Macron's candidate for Paris mayor quits over sexting row


  • World
  • Friday, 14 Feb 2020

FILE PHOTO: Benjamin Griveaux, member of parliament and former government spokesman, La Republique En Marche (LREM) candidate for the forthcoming Paris mayoral election, visits the Saint-Quentin Covered Market in Paris, France, July 11, 2019. REUTERS/Philippe Wojazer/File Photo

PARIS (Reuters) - French President Emmanuel Macron suffered a setback on Friday when one of his closest lieutenants, Benjamin Griveaux, pulled out of the race to become mayor of Paris after it was alleged he sent sexual images to a woman who is not his wife.

Griveaux, 42, is one of the "Macron boys" - the group that helped propel the former investment banker into power in 2017.

"I have decided to withdraw my candidacy from the municipal election," Griveaux said in a video statement.

He said he and his family had been subjected to months of anonymous statements defaming him, and threats to disclose private conversations stolen from him.

A new level had been reached on Thursday with "websites and social networks carrying ignoble attacks about my private life," he said.

A Russian dissident artist, Pyotr Pavlensky, published screenshots of an online chat which he said was between Griveaux and a woman who is not his wife and exposed his "hypocrisy".

The chat included a video showing a man's genitals.

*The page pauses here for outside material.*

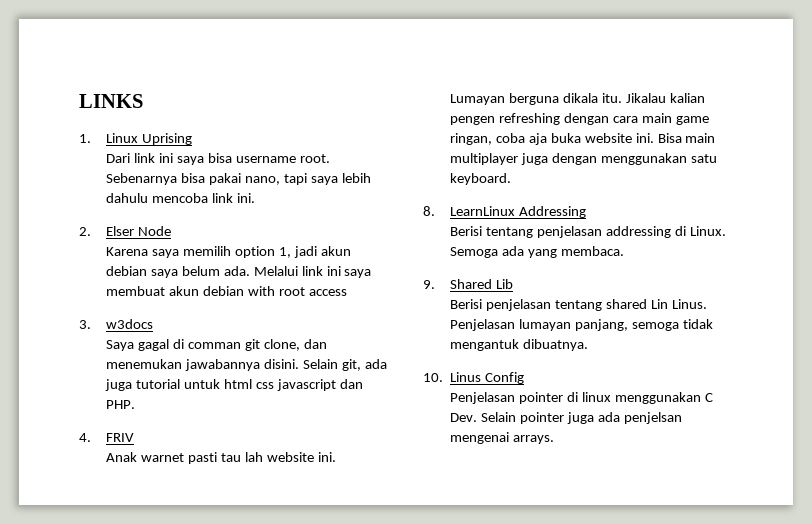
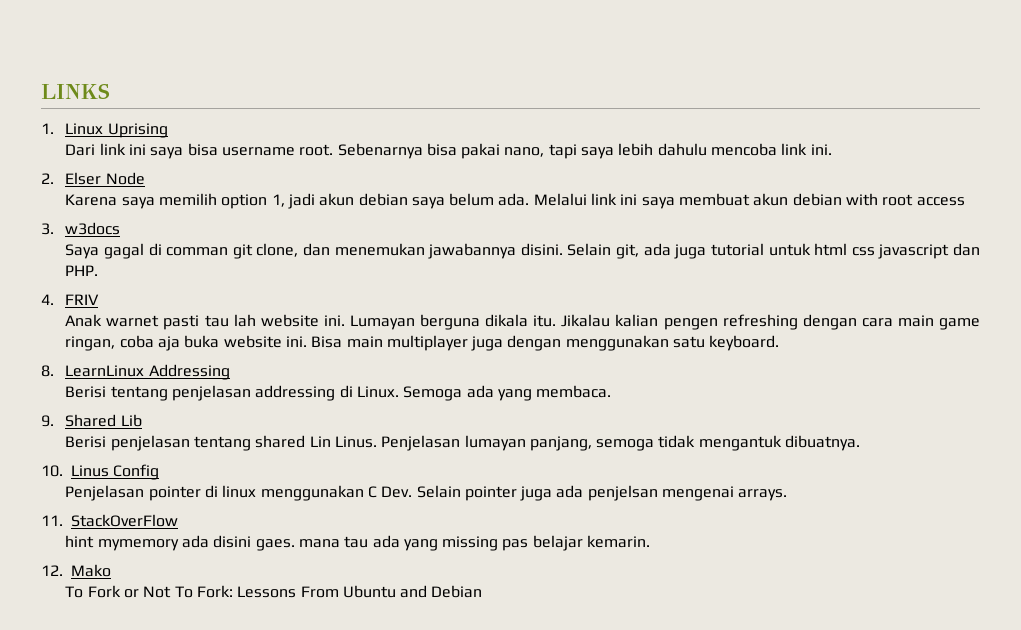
(554, 439) none -> [41,514,178,527] [65,535,651,551] [41,564,111,577] [65,585,483,598] // 11. StackOverFlow // hint mymemory ada disini gaes. mana tau ada yang missing pas belajar kemarin. // 12. Mako // To Fork or Not To Fork: Lessons From Ubuntu and Debian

Griveaux has not disputed that he sent the messages.

Griveaux started in politics as an adviser to Dominique Strauss-Kahn, the former head of the International Monetary Fund whose political career ended in disgrace in 2011 over a sexual assault case on a maid in a New York hotel.

Griveaux was central to Macron's attempt to control the French capital and build a local power base for his party in mayoral elections next month.

But his campaign was already struggling, with opinion polls showing him in third place.

Macron's LREM party had chosen Griveaux to represent it in the Paris mayoral campaign over Cedric Villani, a mathematician and lawmaker.

Officials from Macron's party were expected to hold talks over the weekend to decide what to do. It was unclear whether the party would rally behind Villani, a rebel lawmaker who was expelled from the LREM last month, or field another candidate.

Asked whether he could become the Macron camp's official candidate, Villani said he was open to uniting anybody willing to support his own "progressive" agenda.

Griveaux alienated many in his own camp after his selection by referring to party rivals as "arseholes" among other insults in a leaked conversation with journalists.

Paris Mayor Anne Hidalgo as well as rival Villani both expressed support for Griveaux, saying his right to privacy should be respected.

French politicians from all camps denounced in unison the leak of private material, which many said constituted an unacceptable Americanisation of politics in France, where politicians' private lives have long been considered off limits.

"We must collectively be responsible and say: not here, not in France," LREM party head Stanislas Guerini said.

Pavlensky, who published the sex video, is best known for works of performance art including nailing his scrotum to the ground in Moscow's Red Square, and setting fire to a door at the headquarters of Russia's state security agency.